WORK TO COMPLETE:
When you reach the line with "padding-top: 27px ->" in the data below, begin printing lines exactly, and stop once the line with "color: #8b5cf6 ->" has been printed.

INFORMATION GIVEN:
▬▬▬▬▬▬
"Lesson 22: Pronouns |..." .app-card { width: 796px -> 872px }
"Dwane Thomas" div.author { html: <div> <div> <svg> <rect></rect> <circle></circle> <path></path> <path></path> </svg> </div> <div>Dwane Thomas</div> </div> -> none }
▬▬▬▬▬▬
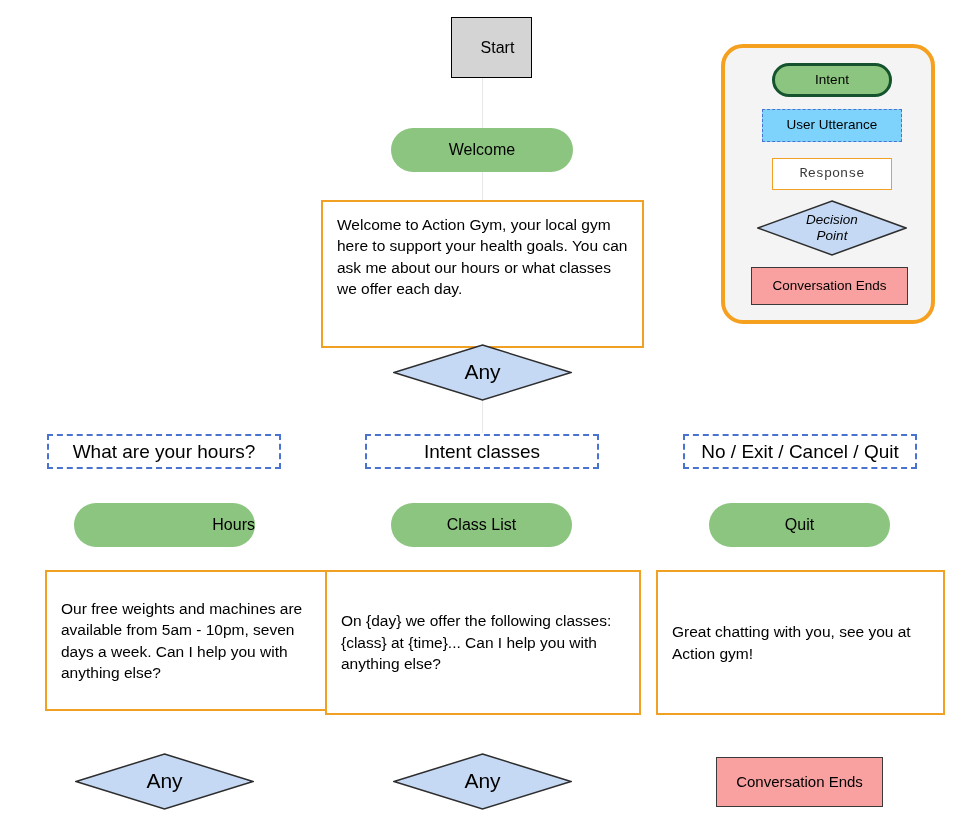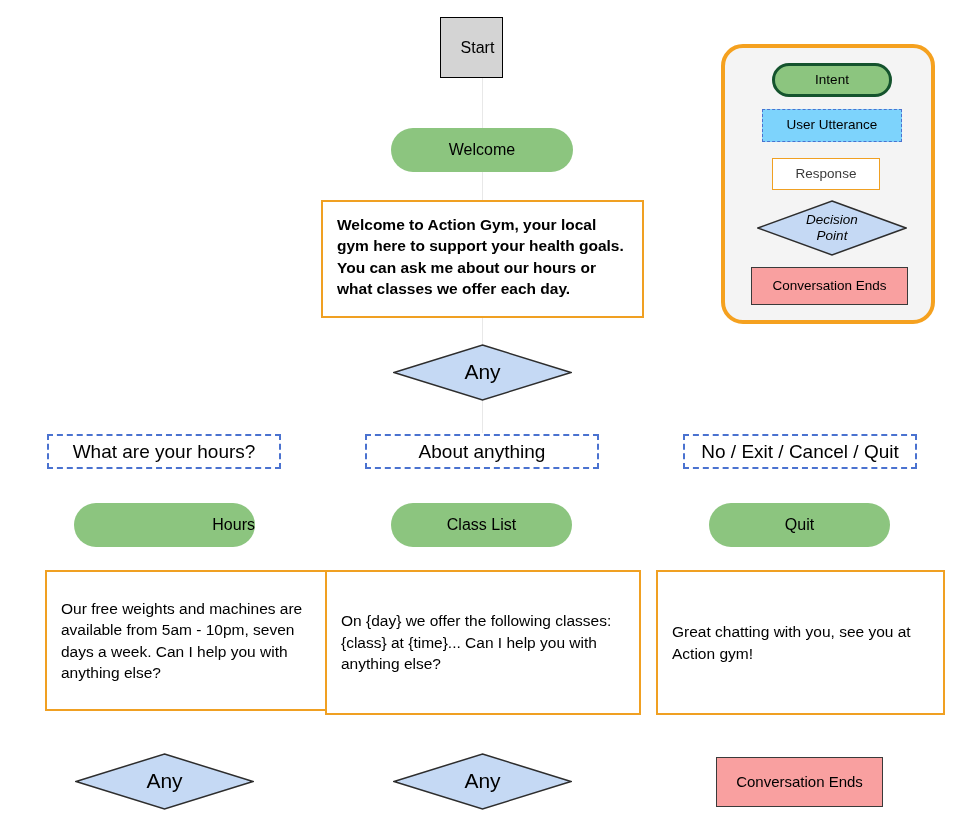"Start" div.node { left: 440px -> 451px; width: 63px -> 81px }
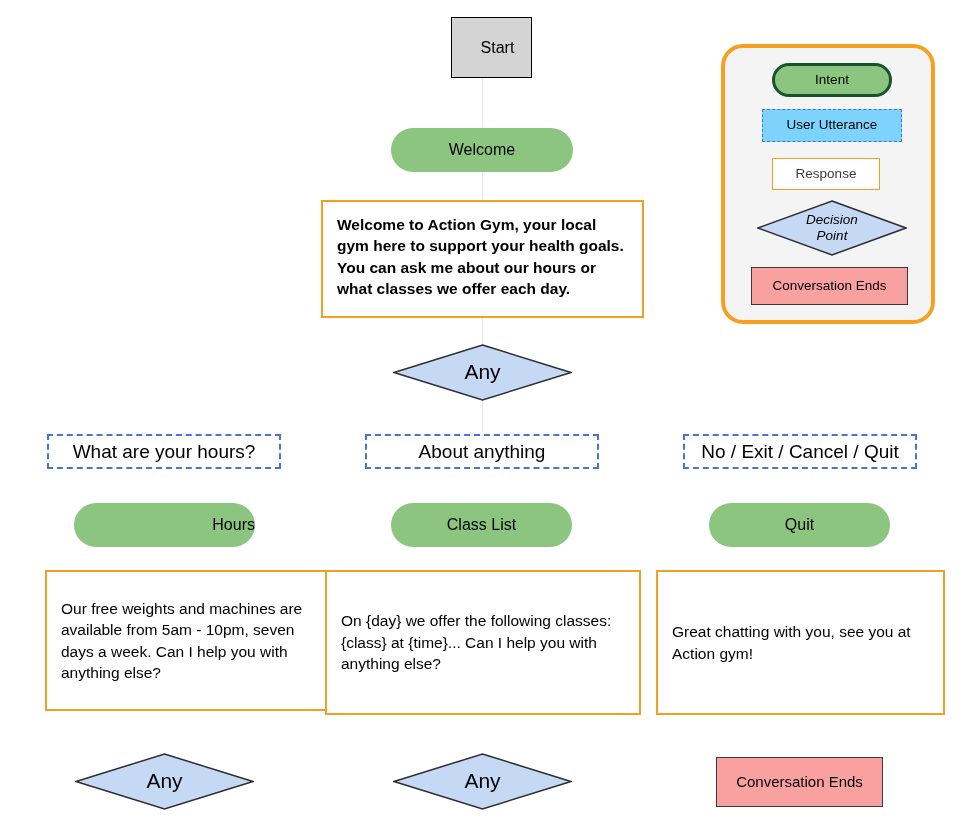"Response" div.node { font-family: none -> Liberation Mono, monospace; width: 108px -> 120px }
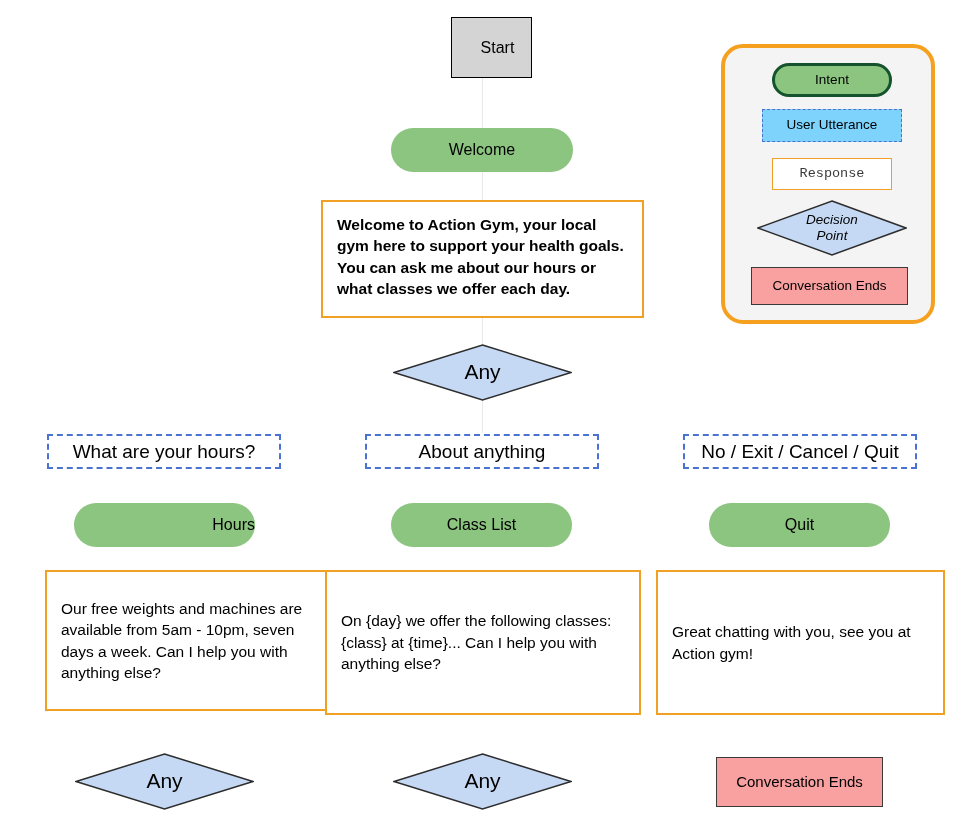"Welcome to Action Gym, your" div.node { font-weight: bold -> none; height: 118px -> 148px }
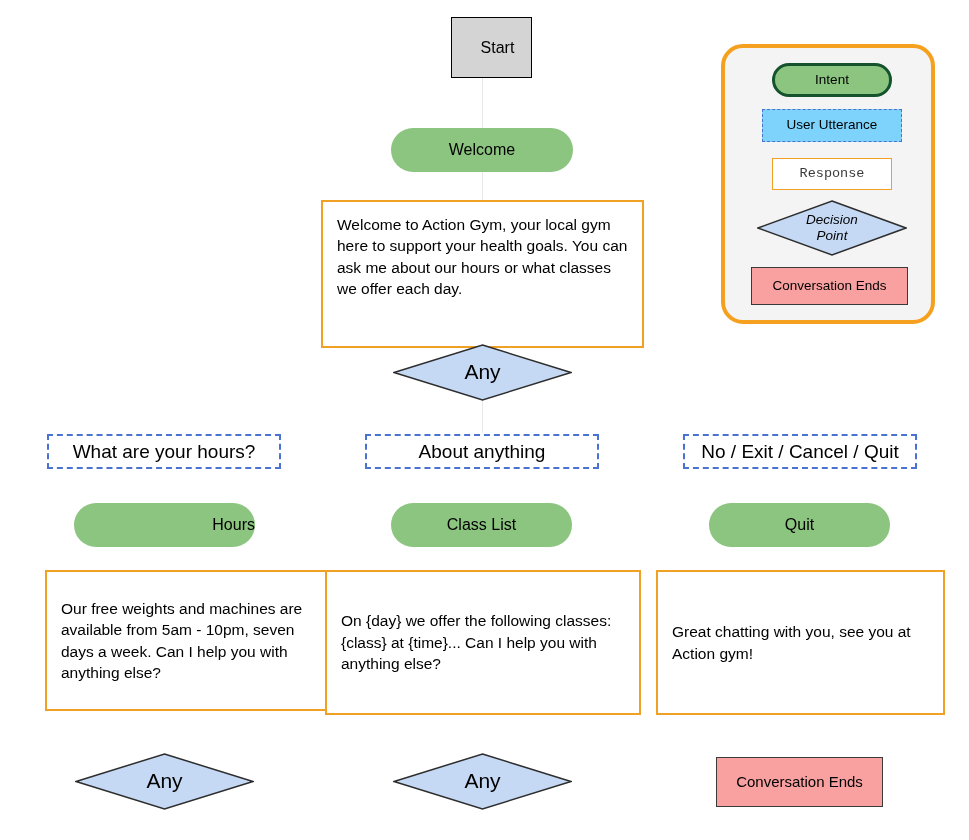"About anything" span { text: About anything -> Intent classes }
▬▬▬▬▬▬
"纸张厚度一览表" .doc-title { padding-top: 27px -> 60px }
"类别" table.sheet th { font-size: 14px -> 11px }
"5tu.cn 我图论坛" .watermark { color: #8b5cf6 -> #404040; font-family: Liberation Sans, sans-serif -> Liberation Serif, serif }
▬▬▬▬▬▬
RESPONSE TO THIS EXERCISE:
"纸张厚度一览表" .doc-title { padding-top: 27px -> 60px }
"类别" table.sheet th { font-size: 14px -> 11px }
"5tu.cn 我图论坛" .watermark { color: #8b5cf6 -> #404040; font-family: Liberation Sans, sans-serif -> Liberation Serif, serif }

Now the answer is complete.